Extracted entries START
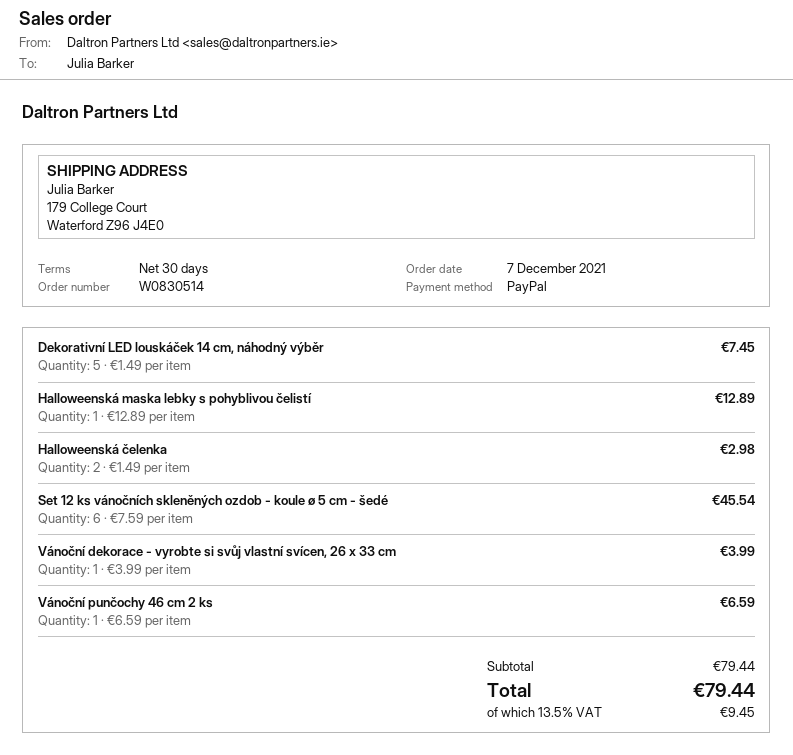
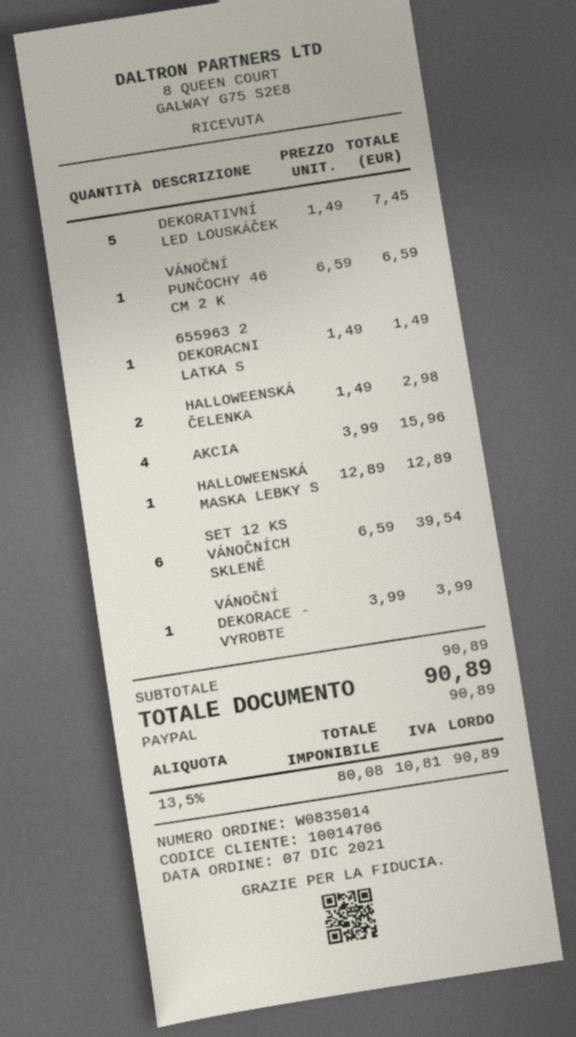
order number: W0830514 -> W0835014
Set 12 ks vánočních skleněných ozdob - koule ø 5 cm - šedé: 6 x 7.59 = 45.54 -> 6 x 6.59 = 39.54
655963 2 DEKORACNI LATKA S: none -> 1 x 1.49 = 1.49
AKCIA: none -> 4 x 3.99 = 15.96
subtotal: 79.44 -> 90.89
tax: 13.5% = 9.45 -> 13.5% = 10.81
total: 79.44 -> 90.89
Extracted entries END
Extracted entries START
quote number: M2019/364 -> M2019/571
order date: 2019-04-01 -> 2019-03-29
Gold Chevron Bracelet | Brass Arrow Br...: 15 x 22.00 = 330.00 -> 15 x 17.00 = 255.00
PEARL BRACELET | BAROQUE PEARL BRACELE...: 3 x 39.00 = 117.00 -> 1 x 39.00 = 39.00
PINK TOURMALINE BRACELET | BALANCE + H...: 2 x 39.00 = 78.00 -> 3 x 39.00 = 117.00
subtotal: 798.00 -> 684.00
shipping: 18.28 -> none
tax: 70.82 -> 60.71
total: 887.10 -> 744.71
Extracted entries END
Work task:
Reproduce each line of the records in which "subtotal" appears.

Solution to this exercise:
subtotal: 79.44 -> 90.89
subtotal: 798.00 -> 684.00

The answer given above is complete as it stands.